= Beginning of Section =

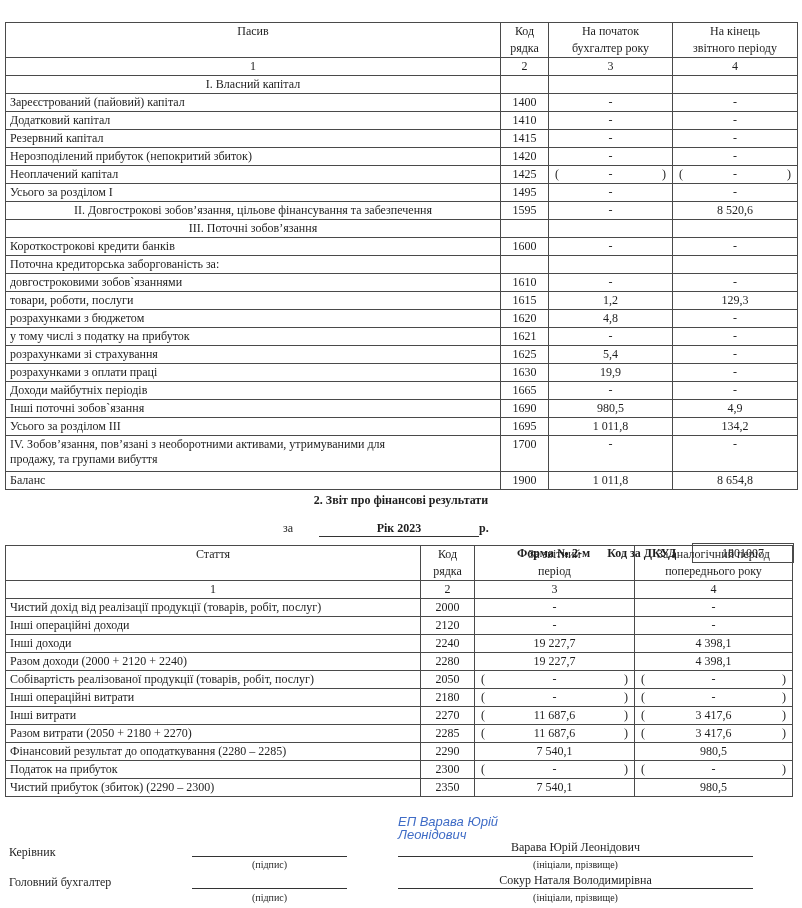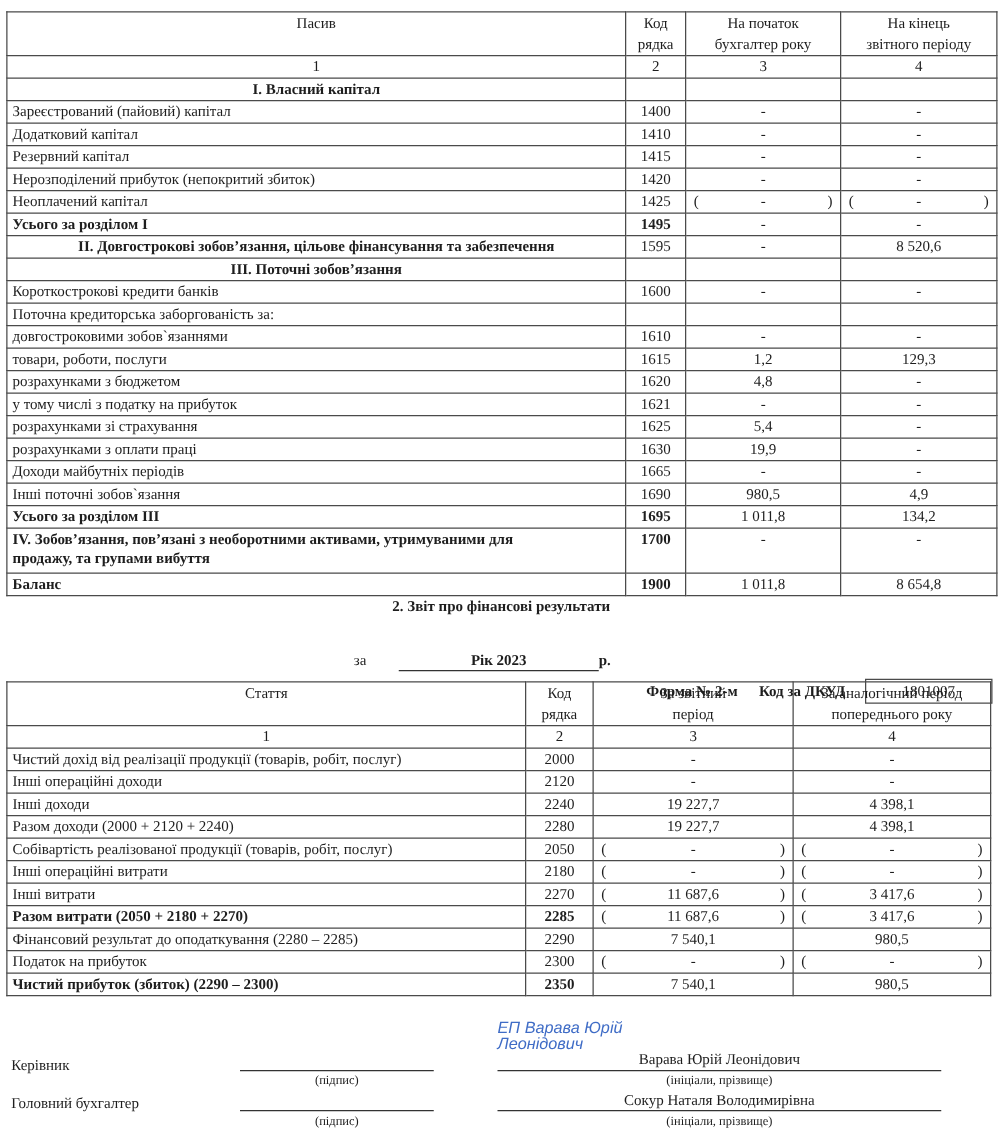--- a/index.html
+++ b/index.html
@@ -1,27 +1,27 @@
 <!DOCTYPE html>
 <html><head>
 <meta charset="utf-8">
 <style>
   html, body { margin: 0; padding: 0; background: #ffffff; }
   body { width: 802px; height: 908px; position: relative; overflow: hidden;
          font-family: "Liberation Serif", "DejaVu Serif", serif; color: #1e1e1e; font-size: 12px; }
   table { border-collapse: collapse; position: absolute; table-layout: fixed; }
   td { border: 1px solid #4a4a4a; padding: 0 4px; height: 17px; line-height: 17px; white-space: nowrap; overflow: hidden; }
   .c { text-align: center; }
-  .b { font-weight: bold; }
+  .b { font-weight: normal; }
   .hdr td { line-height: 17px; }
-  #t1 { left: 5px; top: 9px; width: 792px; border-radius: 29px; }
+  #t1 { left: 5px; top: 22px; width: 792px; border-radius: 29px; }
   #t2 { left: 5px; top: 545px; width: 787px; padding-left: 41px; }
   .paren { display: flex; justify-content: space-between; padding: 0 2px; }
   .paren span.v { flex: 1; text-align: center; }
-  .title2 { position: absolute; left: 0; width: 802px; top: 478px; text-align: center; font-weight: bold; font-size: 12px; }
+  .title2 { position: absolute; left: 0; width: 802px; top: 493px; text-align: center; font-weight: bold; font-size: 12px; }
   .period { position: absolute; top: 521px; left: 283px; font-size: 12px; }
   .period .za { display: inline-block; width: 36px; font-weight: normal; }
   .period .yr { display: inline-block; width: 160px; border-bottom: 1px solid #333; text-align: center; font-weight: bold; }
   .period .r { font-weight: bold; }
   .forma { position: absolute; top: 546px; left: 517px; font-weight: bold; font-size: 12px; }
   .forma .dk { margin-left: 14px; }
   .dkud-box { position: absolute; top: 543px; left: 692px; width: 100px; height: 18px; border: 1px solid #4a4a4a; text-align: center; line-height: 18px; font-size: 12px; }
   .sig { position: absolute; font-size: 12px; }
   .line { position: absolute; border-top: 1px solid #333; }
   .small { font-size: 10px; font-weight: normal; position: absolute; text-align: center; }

= End of Section =
= Beginning of Section =

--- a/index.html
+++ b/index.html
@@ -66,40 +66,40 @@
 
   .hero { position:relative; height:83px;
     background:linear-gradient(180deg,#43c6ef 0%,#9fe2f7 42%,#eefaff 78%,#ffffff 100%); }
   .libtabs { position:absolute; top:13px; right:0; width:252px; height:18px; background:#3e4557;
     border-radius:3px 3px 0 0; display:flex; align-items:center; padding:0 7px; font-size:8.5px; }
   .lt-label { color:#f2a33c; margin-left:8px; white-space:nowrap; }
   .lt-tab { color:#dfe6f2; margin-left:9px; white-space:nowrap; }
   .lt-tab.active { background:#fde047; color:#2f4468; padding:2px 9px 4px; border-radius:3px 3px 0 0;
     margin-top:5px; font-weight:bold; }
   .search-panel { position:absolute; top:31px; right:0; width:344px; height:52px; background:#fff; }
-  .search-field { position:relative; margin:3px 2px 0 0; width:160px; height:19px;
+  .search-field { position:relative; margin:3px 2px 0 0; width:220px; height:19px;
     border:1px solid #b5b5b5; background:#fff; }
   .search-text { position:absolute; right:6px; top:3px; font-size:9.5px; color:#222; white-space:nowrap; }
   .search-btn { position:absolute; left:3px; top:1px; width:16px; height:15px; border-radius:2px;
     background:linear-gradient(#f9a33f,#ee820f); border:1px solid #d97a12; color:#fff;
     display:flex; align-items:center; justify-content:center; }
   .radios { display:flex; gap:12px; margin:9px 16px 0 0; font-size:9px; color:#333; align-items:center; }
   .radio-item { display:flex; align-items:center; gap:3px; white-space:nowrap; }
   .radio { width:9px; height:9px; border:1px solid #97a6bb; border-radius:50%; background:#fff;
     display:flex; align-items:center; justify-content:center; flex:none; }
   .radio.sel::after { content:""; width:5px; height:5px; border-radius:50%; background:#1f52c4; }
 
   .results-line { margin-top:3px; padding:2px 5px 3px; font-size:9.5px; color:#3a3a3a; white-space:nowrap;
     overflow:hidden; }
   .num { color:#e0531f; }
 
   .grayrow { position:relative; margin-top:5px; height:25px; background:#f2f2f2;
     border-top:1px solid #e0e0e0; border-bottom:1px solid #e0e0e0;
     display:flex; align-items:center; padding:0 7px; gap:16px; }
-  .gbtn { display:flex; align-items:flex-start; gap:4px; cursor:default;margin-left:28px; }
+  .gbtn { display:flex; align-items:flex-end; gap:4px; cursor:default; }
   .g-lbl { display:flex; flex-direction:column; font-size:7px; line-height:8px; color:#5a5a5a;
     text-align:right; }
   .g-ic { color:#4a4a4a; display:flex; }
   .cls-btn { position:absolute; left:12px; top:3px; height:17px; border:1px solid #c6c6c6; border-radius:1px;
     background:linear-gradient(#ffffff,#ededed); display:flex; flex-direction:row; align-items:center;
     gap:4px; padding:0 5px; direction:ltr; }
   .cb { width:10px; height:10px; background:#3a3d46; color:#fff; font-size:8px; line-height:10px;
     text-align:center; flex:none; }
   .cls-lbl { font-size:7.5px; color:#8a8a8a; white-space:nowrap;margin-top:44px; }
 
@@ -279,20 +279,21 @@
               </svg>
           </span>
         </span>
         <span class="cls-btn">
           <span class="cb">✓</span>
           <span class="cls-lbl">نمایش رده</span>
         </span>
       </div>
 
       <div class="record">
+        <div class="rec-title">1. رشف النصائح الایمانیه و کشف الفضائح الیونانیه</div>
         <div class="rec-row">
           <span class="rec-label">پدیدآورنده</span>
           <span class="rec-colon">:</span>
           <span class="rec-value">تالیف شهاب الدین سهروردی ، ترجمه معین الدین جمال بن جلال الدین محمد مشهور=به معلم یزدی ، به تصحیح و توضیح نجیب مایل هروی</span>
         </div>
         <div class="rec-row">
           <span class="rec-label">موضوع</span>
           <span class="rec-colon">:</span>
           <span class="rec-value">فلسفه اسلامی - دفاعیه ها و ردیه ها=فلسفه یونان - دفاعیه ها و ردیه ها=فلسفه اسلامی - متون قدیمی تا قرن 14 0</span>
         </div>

= End of Section =

> [Exercise instructions]: Transcribe each line of the data above, unaltered, from the one where "relative; overflow: hidden;" appears to the one where "inline-block; width: 36px;" appears, inclusive of both.

> [Exercise solution]:
   body { width: 802px; height: 908px; position: relative; overflow: hidden;
          font-family: "Liberation Serif", "DejaVu Serif", serif; color: #1e1e1e; font-size: 12px; }
   table { border-collapse: collapse; position: absolute; table-layout: fixed; }
   td { border: 1px solid #4a4a4a; padding: 0 4px; height: 17px; line-height: 17px; white-space: nowrap; overflow: hidden; }
   .c { text-align: center; }
-  .b { font-weight: bold; }
+  .b { font-weight: normal; }
   .hdr td { line-height: 17px; }
-  #t1 { left: 5px; top: 9px; width: 792px; border-radius: 29px; }
+  #t1 { left: 5px; top: 22px; width: 792px; border-radius: 29px; }
   #t2 { left: 5px; top: 545px; width: 787px; padding-left: 41px; }
   .paren { display: flex; justify-content: space-between; padding: 0 2px; }
   .paren span.v { flex: 1; text-align: center; }
-  .title2 { position: absolute; left: 0; width: 802px; top: 478px; text-align: center; font-weight: bold; font-size: 12px; }
+  .title2 { position: absolute; left: 0; width: 802px; top: 493px; text-align: center; font-weight: bold; font-size: 12px; }
   .period { position: absolute; top: 521px; left: 283px; font-size: 12px; }
   .period .za { display: inline-block; width: 36px; font-weight: normal; }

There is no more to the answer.